(Supplied material)

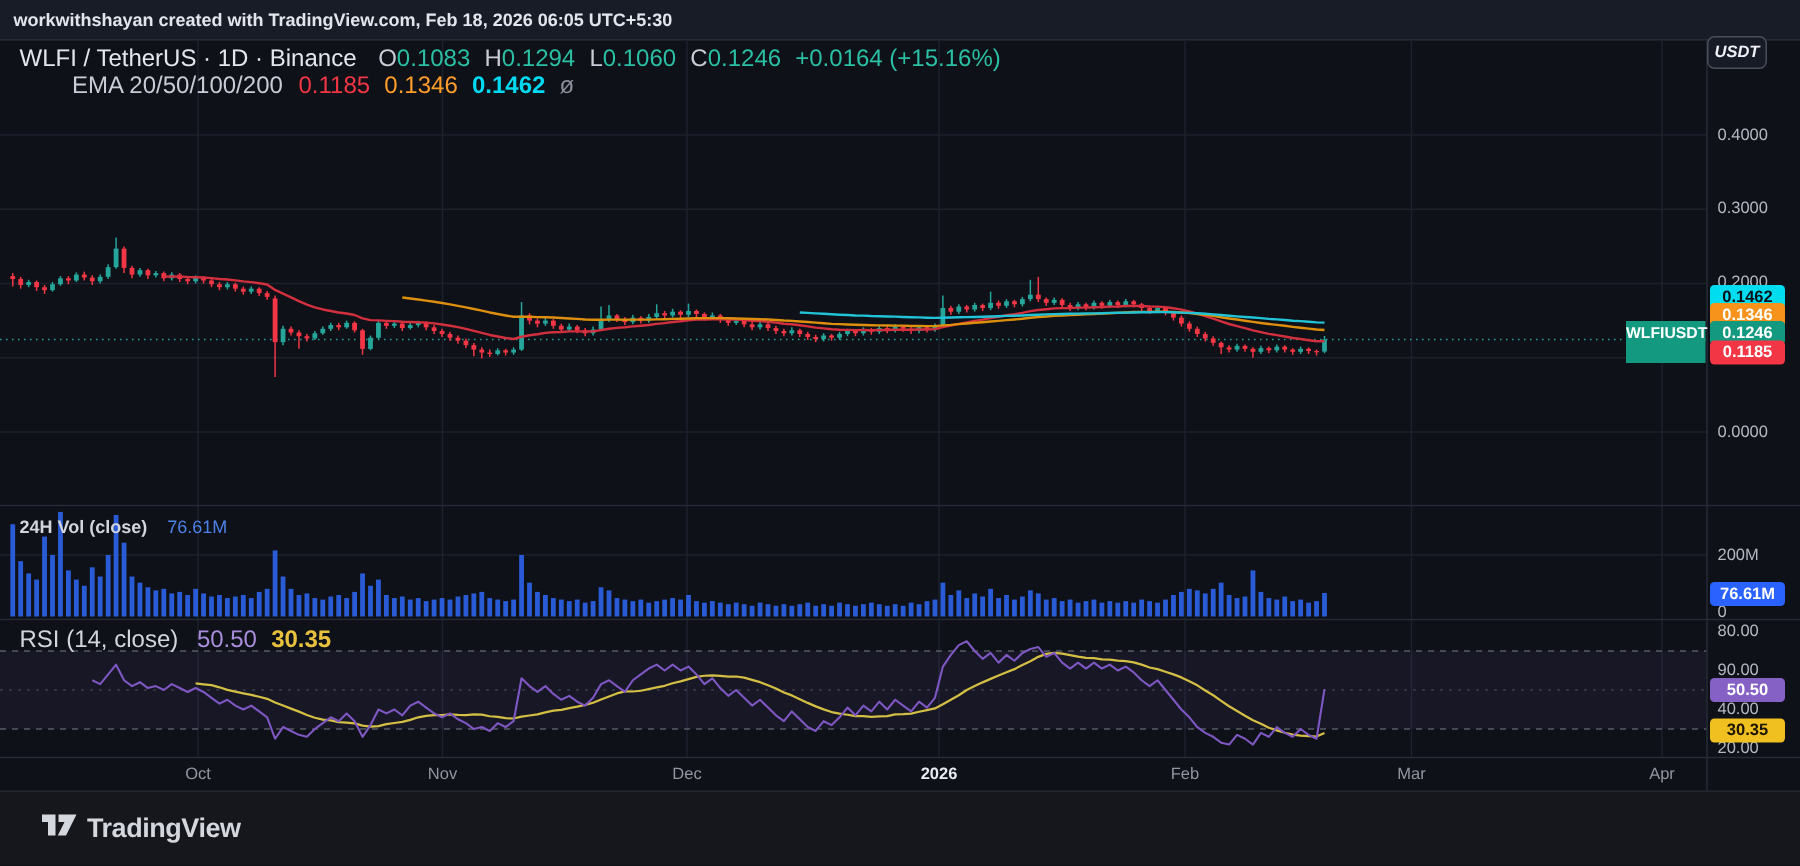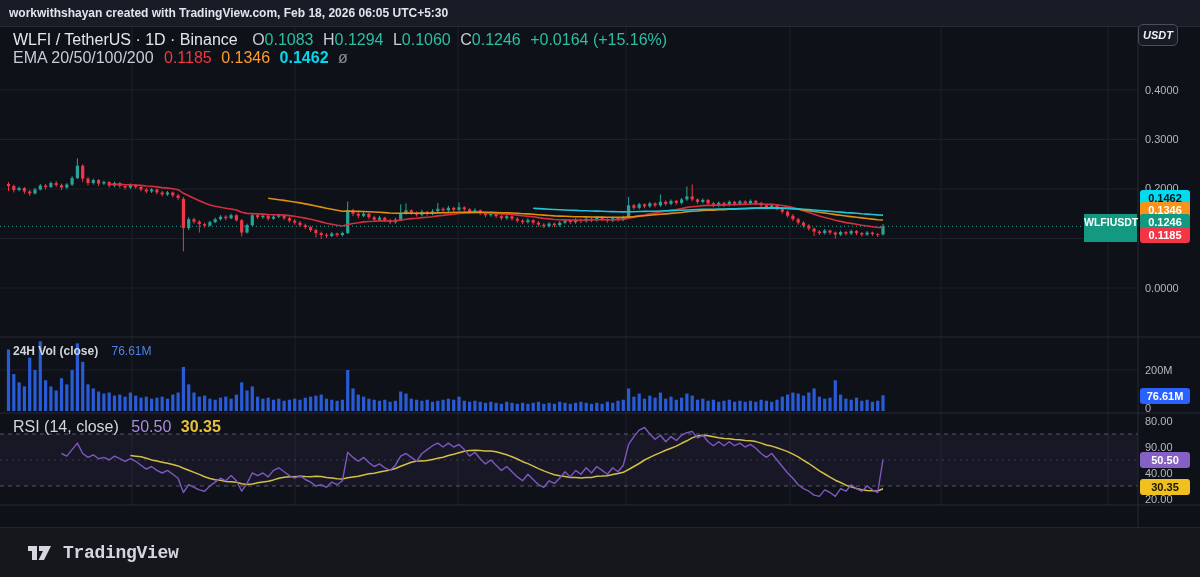--- a/index.html
+++ b/index.html
@@ -581,7 +581,7 @@
       <span class="grn">+0.0164 (+15.16%)</span>
     </div>
     <div class="row">
-      <span style="color:#c8ccd6;">EMA 20/50/100/200</span><span class="sep-gap" style="width:6px;"></span>
+      <span style="color:#c8ccd6;margin-left:35px;">EMA 20/50/100/200</span><span class="sep-gap" style="width:6px;"></span>
       <span class="red">0.1185</span><span class="sm-gap"></span>
       <span class="org">0.1346</span><span class="sm-gap"></span>
       <span class="cyn">0.1462</span><span class="sm-gap"></span>

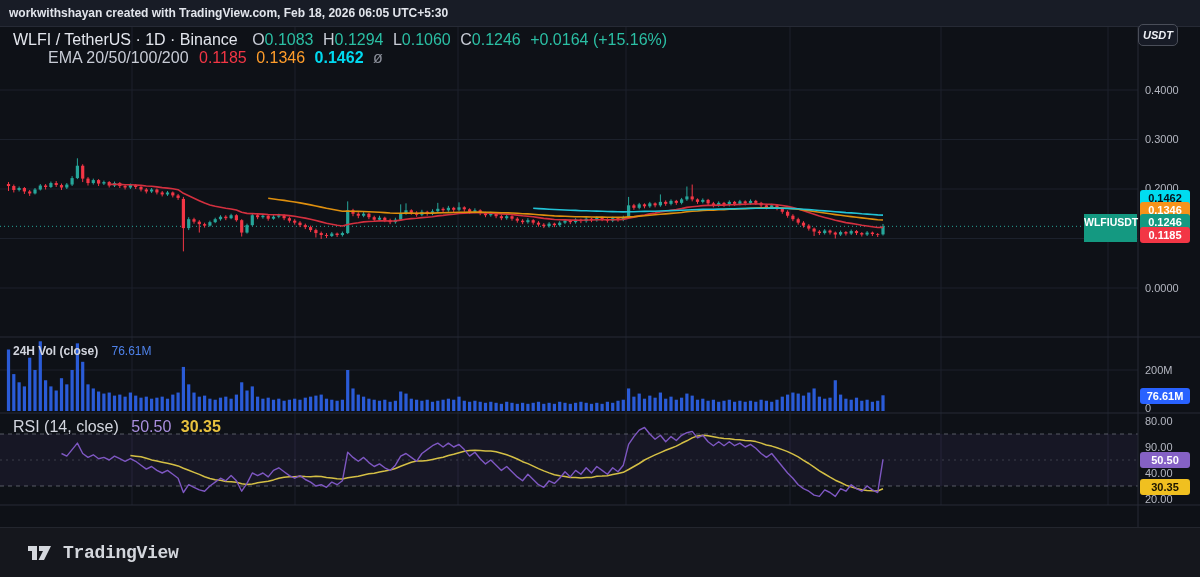--- a/index.html
+++ b/index.html
@@ -624,6 +624,15 @@
 
   <div class="symbol-tag">WLFIUSDT</div>
 
+  <div class="time-strip" id="time-strip">
+      <div class="month" style="left: 132px;">Oct</div>
+      <div class="month" style="left: 295px;">Nov</div>
+      <div class="month" style="left: 458px;">Dec</div>
+      <div class="month major" style="left: 626px;">2026</div>
+      <div class="month" style="left: 790px;">Feb</div>
+      <div class="month" style="left: 941px;">Mar</div>
+      <div class="month" style="left: 1108px;">Apr</div>
+    </div>
 
   <div class="bottom-bar">
     <div class="logo">

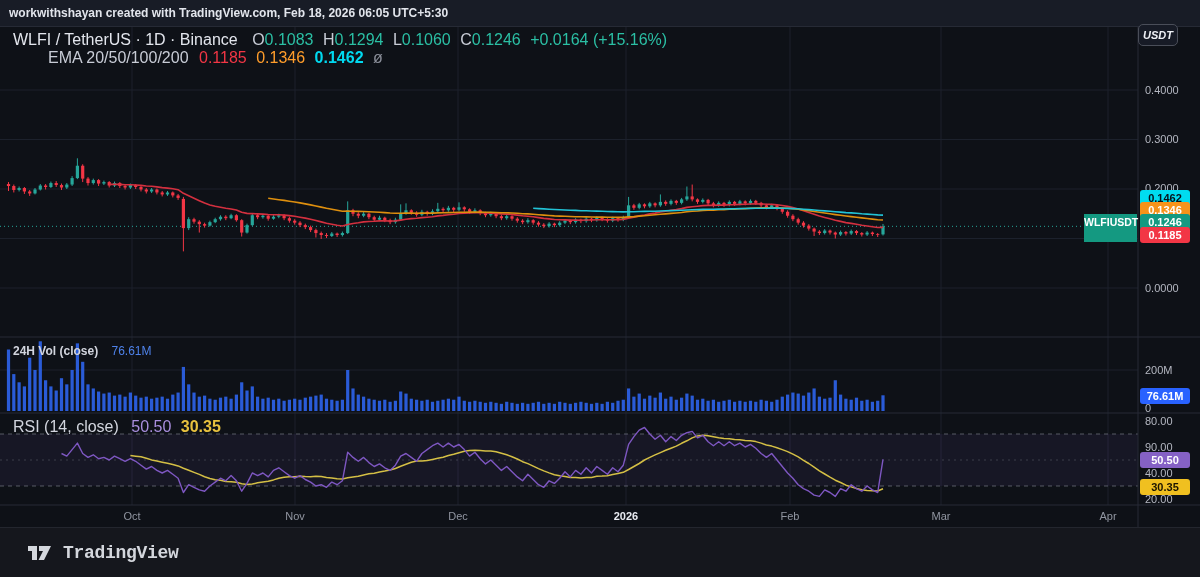--- a/index.html
+++ b/index.html
@@ -31,7 +31,7 @@
   .month.major{color:#e8ebf1;font-weight:700;}
   .bottom-bar{position:absolute;left:0;top:527px;width:1200px;height:50px;background:#15171d;
               border-top:1px solid #23262e;display:flex;align-items:center;padding-left:28px;box-sizing:border-box;}
-  .logo{display:flex;align-items:center;gap:9px;cursor:pointer;font-family:Liberation Mono, monospace;}
+  .logo{display:flex;align-items:flex-start;gap:4px;cursor:pointer;}
   .logo-text{font-size:18px;font-weight:700;color:#d4d7dd;letter-spacing:-0.3px;}
 </style>
 </head>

(End Supplied material)

Exercise requirements |
Identify the lines of the data that contain the word "span". Copy each of them.

Written reply |
       <span class="grn">+0.0164 (+15.16%)</span>
-      <span style="color:#c8ccd6;">EMA 20/50/100/200</span><span class="sep-gap" style="width:6px;"></span>
+      <span style="color:#c8ccd6;margin-left:35px;">EMA 20/50/100/200</span><span class="sep-gap" style="width:6px;"></span>
       <span class="red">0.1185</span><span class="sm-gap"></span>
       <span class="org">0.1346</span><span class="sm-gap"></span>
       <span class="cyn">0.1462</span><span class="sm-gap"></span>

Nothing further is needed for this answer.